Added more patches to handle the 'uniprocessor' panic case by sending NMIs
to every cpu but self.  Only affects x86, sparc.

V4: roll x86 and sparc patches into patch1
    add CONFIG_SMP in various places based on Andrew's suggestion
V3: wrap x86 code with get/put_cpu based on Oleg's suggestions
V2: expand from one patch to 4

Aaron Tomlin (4):
  nmi: Provide the option to issue an NMI back trace to every cpu but
    current
  x86, nmi: Add more flexible NMI back trace support
  sparc64, nmi: Add more flexible NMI back trace support
  watchdog: Printing traces for all cpus on lockup detection

 Documentation/kernel-parameters.txt |    5 +++++
 Documentation/sysctl/kernel.txt     |   17 +++++++++++++++++
 arch/sparc/include/asm/irq_64.h     |    2 +-
 arch/sparc/kernel/process_64.c      |   14 +++++++++-----
 arch/x86/include/asm/irq.h          |    2 +-
 arch/x86/kernel/apic/hw_nmi.c       |   17 +++++++++++++----
 include/linux/nmi.h                 |   12 +++++++++++-
 kernel/sysctl.c                     |    9 +++++++++
 kernel/watchdog.c                   |   32 ++++++++++++++++++++++++++++++++
 9 files changed, 98 insertions(+), 12 deletions(-)

Aaron Tomlin (2):
  nmi: Provide the option to issue an NMI back trace to every cpu but
    current
  watchdog: Printing traces for all cpus on lockup detection

 Documentation/kernel-parameters.txt |    5 +++++
 Documentation/sysctl/kernel.txt     |   17 +++++++++++++++++
 arch/sparc/include/asm/irq_64.h     |    2 +-
 arch/sparc/kernel/process_64.c      |   14 +++++++++-----
 arch/x86/include/asm/irq.h          |    2 +-
 arch/x86/kernel/apic/hw_nmi.c       |   17 +++++++++++++----
 include/linux/nmi.h                 |   14 +++++++++++++-
 kernel/sysctl.c                     |   11 +++++++++++
 kernel/watchdog.c                   |   34 ++++++++++++++++++++++++++++++++++
 9 files changed, 104 insertions(+), 12 deletions(-)

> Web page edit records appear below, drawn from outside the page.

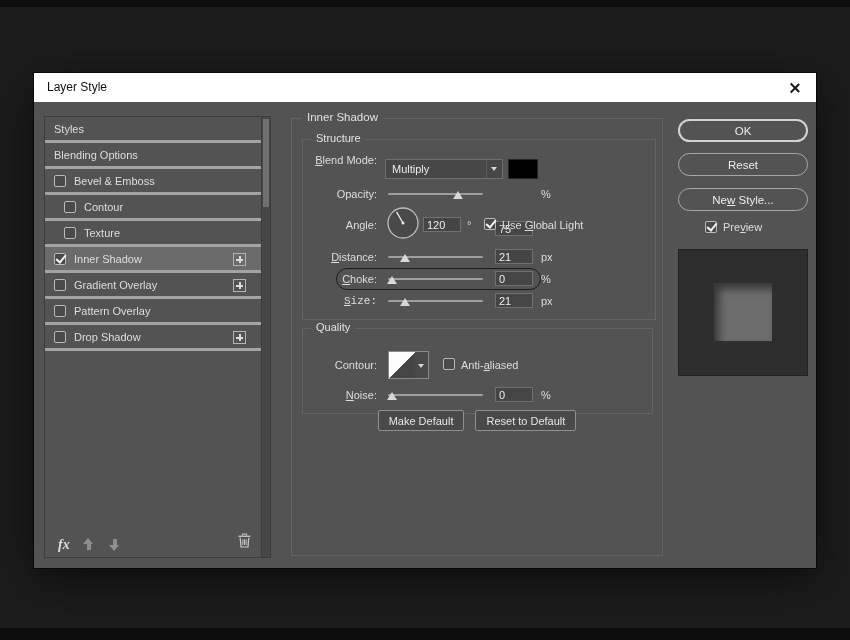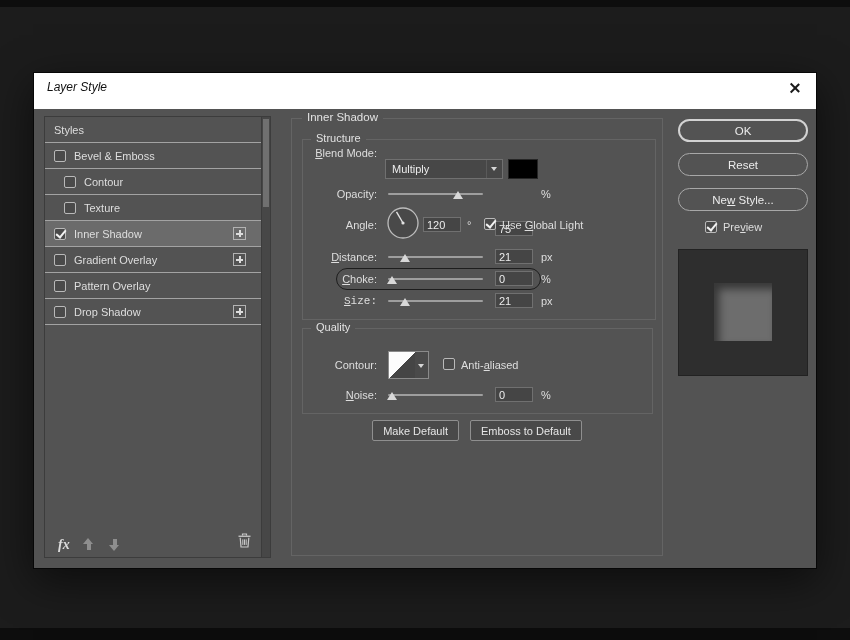--- a/index.html
+++ b/index.html
@@ -9,33 +9,33 @@
   u{text-decoration:underline;text-underline-offset:1px;}
   .screen{position:relative;width:850px;height:640px;background:#1c1c1c;}
   .strip{position:absolute;left:0;right:0;background:#0d0d0d;}
   .strip.top{top:0;height:7px;}
   .strip.bottom{bottom:0;height:12px;}
 
   
   .dialog{position:absolute;left:33px;top:72px;width:784px;height:497px;
           background:#535353;border:1px solid #070707;box-sizing:border-box;
           box-shadow:0 12px 40px rgba(0,0,0,.55);}
-  .titlebar{position:absolute;left:0;top:0;right:0;height:36px;background:#ffffff;font-style:italic;}
+  .titlebar{position:absolute;left:0;top:0;right:0;height:29px;background:#ffffff;}
   .titlebar .title{position:absolute;left:13px;top:0;line-height:29px;font-size:12px;color:#111;}
   .close{position:absolute;right:14px;top:8px;width:14px;height:14px;cursor:pointer;}
   .close::before,.close::after{content:"";position:absolute;left:6px;top:1px;width:1.5px;height:12px;background:#1a1a1a;}
   .close::before{transform:rotate(45deg);}.close::after{transform:rotate(-45deg);}
   .dbody{position:absolute;left:0;top:29px;right:0;bottom:0;}
 
   
   .lpanel{position:absolute;left:10px;top:14px;width:227px;height:442px;
           border:1px solid #3c3c3c;box-sizing:border-box;background:#535353;}
   .llist{position:absolute;left:0;top:0;right:9px;}
   .lrow{position:relative;height:26px;display:flex;align-items:center;padding-left:9px;
-        border-bottom:1px solid #a3a3a3;font-size:11px;color:#dedede;box-sizing:border-box;cursor:pointer;}
+        border-bottom:3px solid #a3a3a3;font-size:11px;color:#dedede;box-sizing:border-box;cursor:pointer;}
   .lrow.on{background:#6b6b6b;}
   .lrow.indent{padding-left:19px;}
   .lrow .cb{margin-right:8px;}
   .cb{width:12px;height:12px;border:1px solid #b9b9b9;background:#4a4a4a;border-radius:2px;
       position:relative;flex:none;box-sizing:border-box;}
   .cb.on::after{content:"";position:absolute;left:2.5px;top:-1px;width:4px;height:8px;
       border-right:2px solid #f2f2f2;border-bottom:2px solid #f2f2f2;transform:rotate(40deg);}
   .plusbtn{position:absolute;right:15px;top:6px;width:13px;height:13px;border:1px solid #b3b3b3;
       box-sizing:border-box;cursor:pointer;}
   .plusbtn::before{content:"";position:absolute;left:2px;right:2px;top:5px;height:1.5px;background:#dcdcdc;}
@@ -79,39 +79,39 @@
   .swatch{position:absolute;left:205px;top:19px;width:30px;height:20px;background:#000;
         border:1px solid #262626;box-sizing:border-box;cursor:pointer;}
   .slider{position:absolute;left:85px;width:95px;height:16px;cursor:pointer;}
   .track{position:absolute;left:0;right:0;top:7px;height:2px;background:#9e9e9e;border-radius:1px;}
   .thumb{position:absolute;top:5px;width:0;height:0;transform:translateX(-50%);
         border-left:5px solid transparent;border-right:5px solid transparent;border-bottom:8px solid #d8d8d8;}
   .pc0{left:4%;} .pc17{left:18%;} .pc75{left:74%;}
   .dial{position:absolute;left:83px;top:66px;cursor:pointer;}
   .ring{position:absolute;left:33px;top:128px;width:205px;height:22px;border:1.5px solid #1d1d1d;
         border-radius:11px;box-sizing:border-box;pointer-events:none;}
-  .r-blend .flabel{top:3px;line-height:20px;}
+  .r-blend .flabel{top:10px;line-height:20px;}
   .r-op .flabel{top:46px;line-height:16px;}  .r-op .slider{top:46px;} .r-op .field{top:46px;left:192px;margin-top:35px;} .r-op .unit{left:238px;top:46px;}
   .r-ang .field{top:77px;left:120px;} .r-ang .flabel{top:77px;line-height:16px;} .r-ang .unit{left:164px;top:77px;}
   .glcb{position:absolute;left:181px;top:78px;cursor:pointer;}
   .gllbl{position:absolute;left:199px;top:79px;font-size:11px;color:#dedede;}
   .r-dist .flabel{top:109px;line-height:16px;} .r-dist .slider{top:109px;} .r-dist .field{top:109px;left:192px;} .r-dist .unit{left:238px;top:109px;}
   .r-choke .flabel{top:131px;line-height:16px;} .r-choke .slider{top:131px;} .r-choke .field{top:131px;left:192px;} .r-choke .unit{left:238px;top:131px;}
   .r-size .flabel{top:153px;line-height:16px;font-family:Liberation Mono, monospace;} .r-size .slider{top:153px;} .r-size .field{top:153px;left:192px;} .r-size .unit{left:238px;top:153px;}
   .r-cont .flabel{top:22px;line-height:28px;}
   .contour-sw{position:absolute;left:85px;top:22px;width:28px;height:28px;border:1px solid #8a8a8a;
         box-sizing:border-box;background:linear-gradient(to bottom right,#fdfdfd 50%,#454545 50.5%);cursor:pointer;}
   .contour-chev{position:absolute;left:112px;top:22px;width:14px;height:28px;border:1px solid #8a8a8a;
         border-left:none;background:#4a4a4a;box-sizing:border-box;cursor:pointer;}
   .contour-chev::after{content:"";position:absolute;left:3px;top:12px;
         border-left:3.5px solid transparent;border-right:3.5px solid transparent;border-top:4px solid #d6d6d6;}
   .aacb{position:absolute;left:140px;top:29px;cursor:pointer;}
   .aalbl{position:absolute;left:158px;top:30px;font-size:11px;color:#dedede;}
   .r-noise .flabel{top:58px;line-height:16px;} .r-noise .slider{top:58px;} .r-noise .field{top:58px;left:192px;} .r-noise .unit{left:238px;top:58px;}
-  .defaults-row{position:absolute;left:0;right:0;top:301px;display:flex;justify-content:center;gap:11px;}
+  .defaults-row{position:absolute;left:0;right:0;top:291px;display:flex;justify-content:center;gap:11px;}
   .sqbtn{height:21px;background:#494949;border:1px solid #8f8f8f;border-radius:2px;color:#e6e6e6;
         font-size:11px;padding:0 10px;font-family:inherit;cursor:pointer;}
 
   
   .rightcol{position:absolute;left:644px;top:0;width:130px;height:468px;}
   .pill{position:absolute;left:0;width:130px;height:23px;border-radius:12px;border:1px solid #a8a8a8;
         background:transparent;color:#ececec;font-size:11.5px;text-align:center;line-height:21px;
         box-sizing:border-box;font-family:inherit;cursor:pointer;}
   .pill.ok{top:17px;border:2px solid #d2d2d2;line-height:19px;}
   .pill.reset{top:51px;}
@@ -137,20 +137,23 @@
     </div>
 
     <div class="dbody">
 
       <div class="lpanel">
         <div class="llist">
           <div class="lrow">
             <span>Styles</span>
           </div>
           <div class="lrow">
+            <span>Blending Options</span>
+          </div>
+          <div class="lrow">
             <span class="cb"></span>
             <span>Bevel &amp; Emboss</span>
           </div>
           <div class="lrow indent">
             <span class="cb"></span>
             <span>Contour</span>
           </div>
           <div class="lrow indent">
             <span class="cb"></span>
             <span>Texture</span>
@@ -280,21 +283,21 @@
               <div class="track"></div>
               <div class="thumb pc0"></div>
             </div>
             <input class="field" value="0" style="">
             <span class="unit">%</span>
           </div>
         </div>
 
         <div class="defaults-row">
           <button class="sqbtn">Make Default</button>
-          <button class="sqbtn">Emboss to Default</button>
+          <button class="sqbtn">Reset to Default</button>
         </div>
       </div>
 
       <div class="rightcol">
         <button class="pill ok">OK</button>
         <button class="pill reset">Reset</button>
         <button class="pill newstyle">Ne<u>w</u> Style...</button>
         <div class="preview-row">
           <span class="cb on"></span>
           <span class="plab">Pre<u>v</u>iew</span>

^ permalink raw reply	[flat|nested] 6+ messages in thread

* [PATCH 1/2 v4] nmi: Provide the option to issue an NMI back trace to every cpu but current
  2014-04-23 20:40 [PATCH 0/2 V4] Print traces on softlockup Don Zickus
@ 2014-04-23 20:40 ` Don Zickus
  2014-04-23 20:40 ` [PATCH 2/2 v4] watchdog: Printing traces for all cpus on lockup detection Don Zickus
  1 sibling, 0 replies; 6+ messages in thread
From: Don Zickus @ 2014-04-23 20:40 UTC (permalink / raw)
  To: LKML; +Cc: akpm, x86, davem, sparclinux, mguzik, Aaron Tomlin, Don Zickus

From: Aaron Tomlin <atomlin@redhat.com>

Some times it is preferred not to use the
trigger_all_cpu_backtrace() routine when one wants
to avoid capturing a back trace for current.
For instance if one was previously captured
recently.

This patch provides a new routine namely
trigger_allbutself_cpu_backtrace() which offers
the flexibility to issue an NMI to every cpu but
current and capture a back trace accordingly.

Patched x86 and sparc to support new routine.

Acked-by: David S. Miller <davem@davemloft.net>
Signed-off-by: Aaron Tomlin <atomlin@redhat.com>
[Added stub in #else clause]
[Don't print message in single processor case,
 wrap with get/put_cpu based on Oleg's suggestion]
Signed-off-by: Don Zickus <dzickus@redhat.com>
---
 arch/sparc/include/asm/irq_64.h |    2 +-
 arch/sparc/kernel/process_64.c  |   14 +++++++++-----
 arch/x86/include/asm/irq.h      |    2 +-
 arch/x86/kernel/apic/hw_nmi.c   |   17 +++++++++++++----
 include/linux/nmi.h             |   11 ++++++++++-
 5 files changed, 34 insertions(+), 12 deletions(-)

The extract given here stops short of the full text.